O comprador firmou contrato de cessão de direitos e assunção de obrigações com os vendedores, na condição de pessoas físicas
A 9ª Câmara Cível do Tribunal de Justiça de Minas Gerais (TJMG) manteve decisão da juíza da 3ª Vara Cível de Uberaba, Régia Ferreira de Lima, que julgou parcialmente procedentes os pedidos de comprador de um imóvel cuja promessa de compra e venda foi frustrada. A Justiça determinou que os vendedores restituam ao autor os valores cobrados em relação ao ágio.
O comprador firmou contrato de cessão de direitos e assunção de obrigações com os vendedores, na condição de pessoas físicas, sobre imóvel por eles financiado pela Caixa Econômica Federal, assumindo obrigação de pagamento das parcelas. Tal contrato, chamado de gaveta, não garante, junto à Caixa, a transferência do imóvel, ou financiamento, para o nome do comprador.

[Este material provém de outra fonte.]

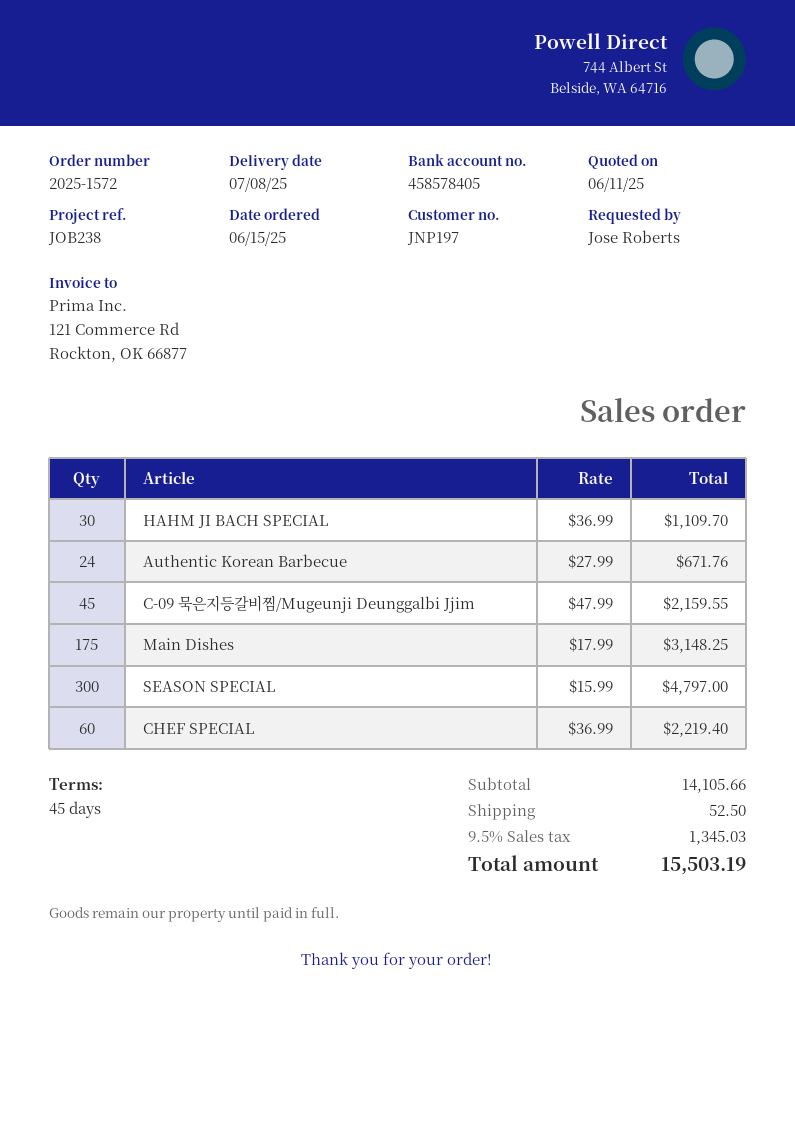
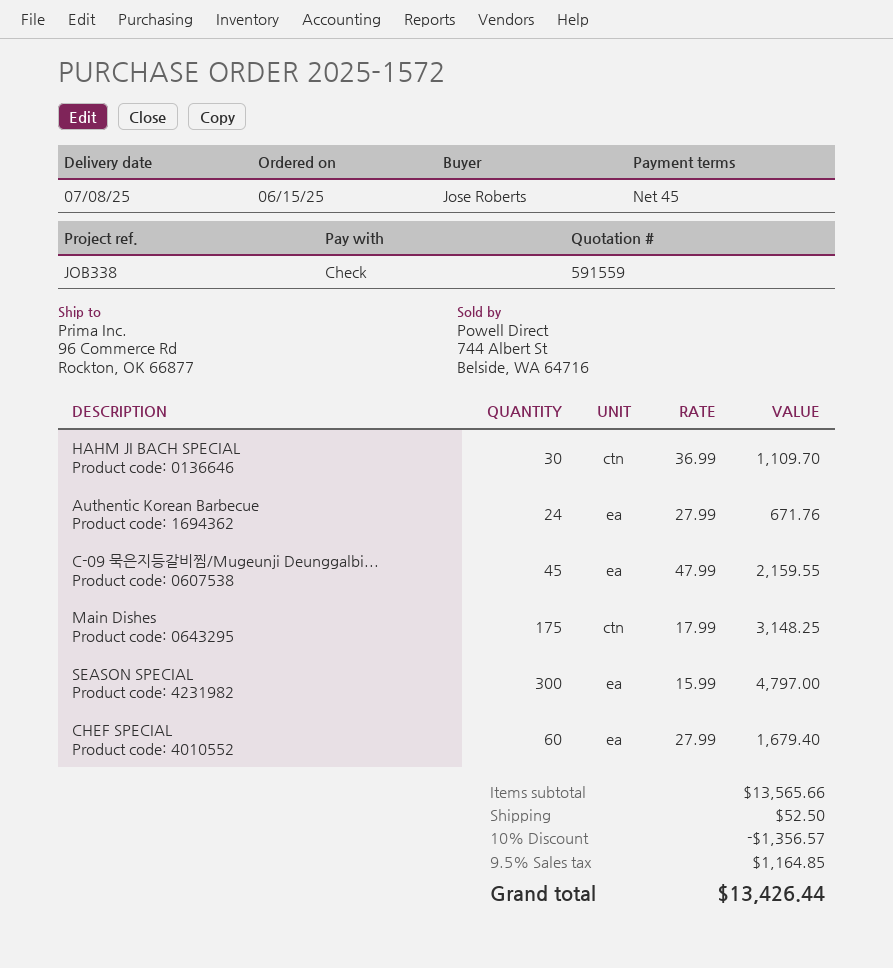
reference: JOB238 -> JOB338
CHEF SPECIAL: 60 x 36.99 = 2219.40 -> 60 x 27.99 = 1679.40
subtotal: 14105.66 -> 13565.66
discount: none -> 10% = 1356.57
tax: 9.5% = 1345.03 -> 9.5% = 1164.85
total: 15503.19 -> 13426.44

Na ação, o comprador afirma ter realizado melhoramentos no bem e ter efetuado o pagamento de 32 prestações. Porém, o imóvel foi retomado pelos réus, em ato de restituição da posse por meio de arremate em leilão, visto que o comprador se tornou inadimplente no pagamento das prestações. Por isso, requereu a reintegração do imóvel ou o ressarcimento dos gastos com ágio de R$10 mil, parcelas e benfeitorias.
Para o desembargador relator Márcio Idalmo Santos Miranda, “se os réus se dirigiram à instituição financeira e ali repactuaram a dívida, fizeram-no na condição de devedores, que de fato eram à época do inadimplemento, não havendo impedimento em relação à arrematação, por eles, do bem levado a leilão, possibilitando que, assim, se mantivessem na propriedade do imóvel”, mediante somente a devolução do ágio de R$10 mil pago pelo comprador.